There is now a great deal of evidence supporting the use of a statin for most patients with coronary artery disease, irrespective of the clinical presentation and baseline LDL-C. While the CARE trial has engendered a controversy about how far to go to achieve benefits, and the CARE investigators have suggested a target goal of 125 mg/dL may be sufficient, it is likely that lower is better.
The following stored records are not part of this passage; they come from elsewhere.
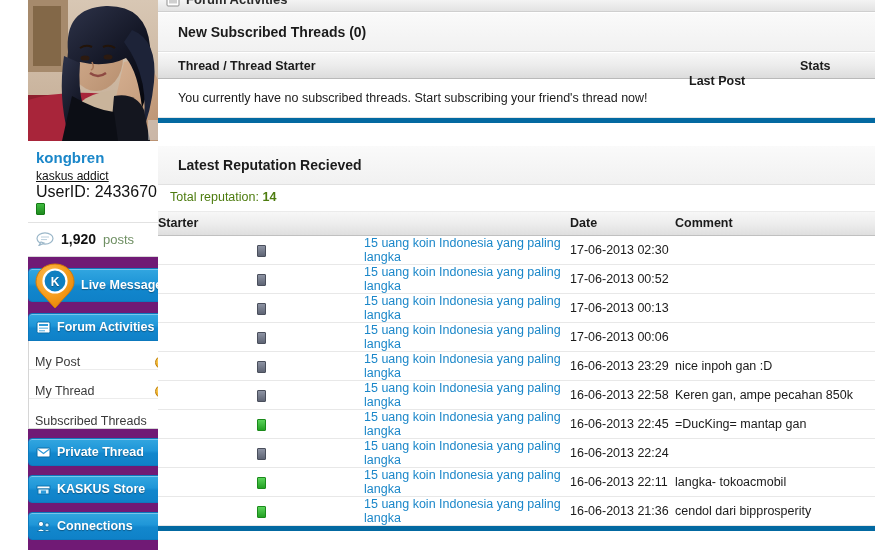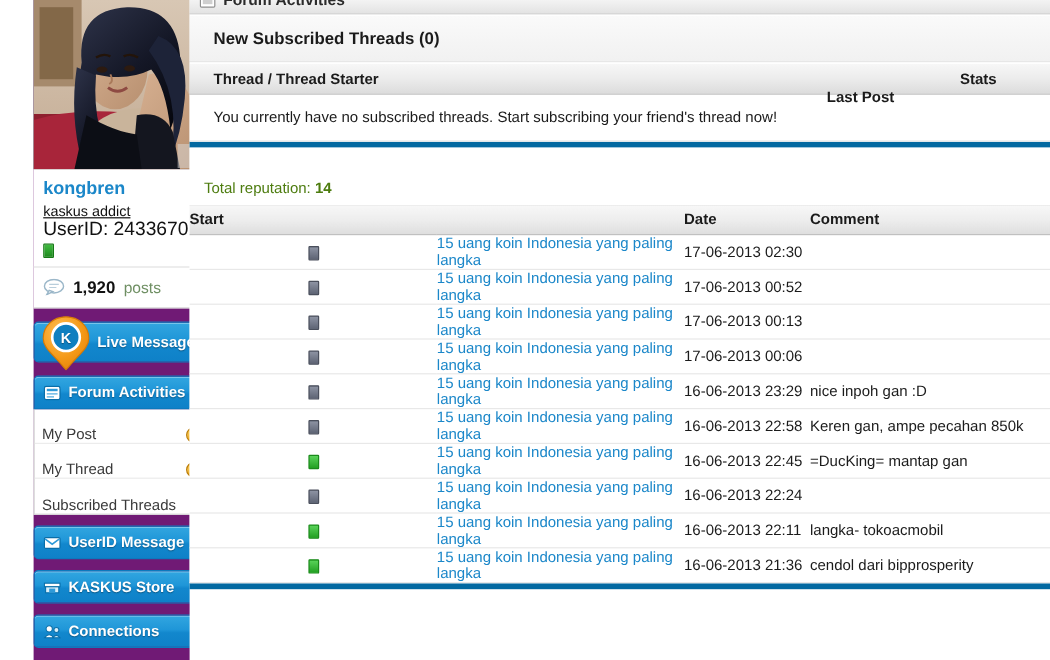--- a/index.html
+++ b/index.html
@@ -339,21 +339,21 @@
         <div class="subitem">
           <span class="lbl">Subscribed Threads</span>
         </div>
       </div>
 
       <div class="navbtn">
         <svg class="navicon" viewBox="0 0 15 13">
           <rect x="1" y="2" width="13" height="9" rx="1" fill="#ffffff" stroke="#0a6ea8" stroke-width="1"></rect>
           <path d="M1.5 3 L7.5 7.5 L13.5 3" fill="none" stroke="#2f9ad8" stroke-width="1.3"></path>
         </svg>
-        <span>UserID Message</span>
+        <span>Private Thread</span>
       </div>
 
       <div class="navbtn">
         <svg class="navicon" viewBox="0 0 15 13">
           <rect x="1" y="3" width="13" height="3" fill="#ffffff" stroke="#0a6ea8" stroke-width="0.9"></rect>
           <rect x="2" y="6" width="11" height="5" fill="#d9effa" stroke="#0a6ea8" stroke-width="0.9"></rect>
           <rect x="5" y="7.5" width="5" height="3.5" fill="#2f9ad8"></rect>
         </svg>
         <span>KASKUS Store</span>
       </div>
@@ -387,29 +387,30 @@
         <span class="c-thread">Thread / Thread Starter</span>
         <span class="c-lastpost">Last Post</span>
         <span class="c-stats">Stats</span>
       </div>
       <div class="empty-msg">You currently have no subscribed threads. Start subscribing your friend's thread now!</div>
     </div>
 
     <div class="spacer-gap"></div>
 
     <div class="panel">
+      <div class="section-title">Latest Reputation Recieved</div>
       <div class="total-rep">
         <span>Total reputation:</span>
         <b>14</b>
       </div>
 
       <table class="rep">
         <thead>
           <tr>
-            <th class="h-thread" colspan="2">Start</th>
+            <th class="h-thread" colspan="2">Starter</th>
             <th class="h-date">Date</th>
             <th class="h-comm">Comment</th>
           </tr>
         </thead>
         <tbody id="rep-body">
             <tr>
               <td class="c-icon"><span class="bk gray"></span></td>
               <td class="c-title"><a class="thread-link">15 uang koin Indonesia yang paling langka</a></td>
               <td class="c-date">17-06-2013 02:30</td>
               <td class="c-comment"></td>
MIRACL used a fixed high dose of atorvastatin with beneficial results; baseline lipids were low at 124 mg/dL for LDL-C. Clinical benefits were observed in MIRACL over an extremely short period of time (4 months), which is unique among lipid-lowering trials. Anecdotal and observational data from a number of sources are concordant with the findings of MIRACL, as are the many basic science and vascular biology results supporting the cholesterol hypothesis. The results, while not extraordinarily robust, support the recommendation that all patients with an acute ACS, probably including ST-segment elevation MI (not studied in MIRACL) should be started on a high-dose statin, irrespective of lipid values. There are scant data showing that other pharmacological agents, including beta-blockers, calcium antagonists, nitrates, or ACE inhibitors, result in a comparable decrease in major morbidity and mortality in ACS.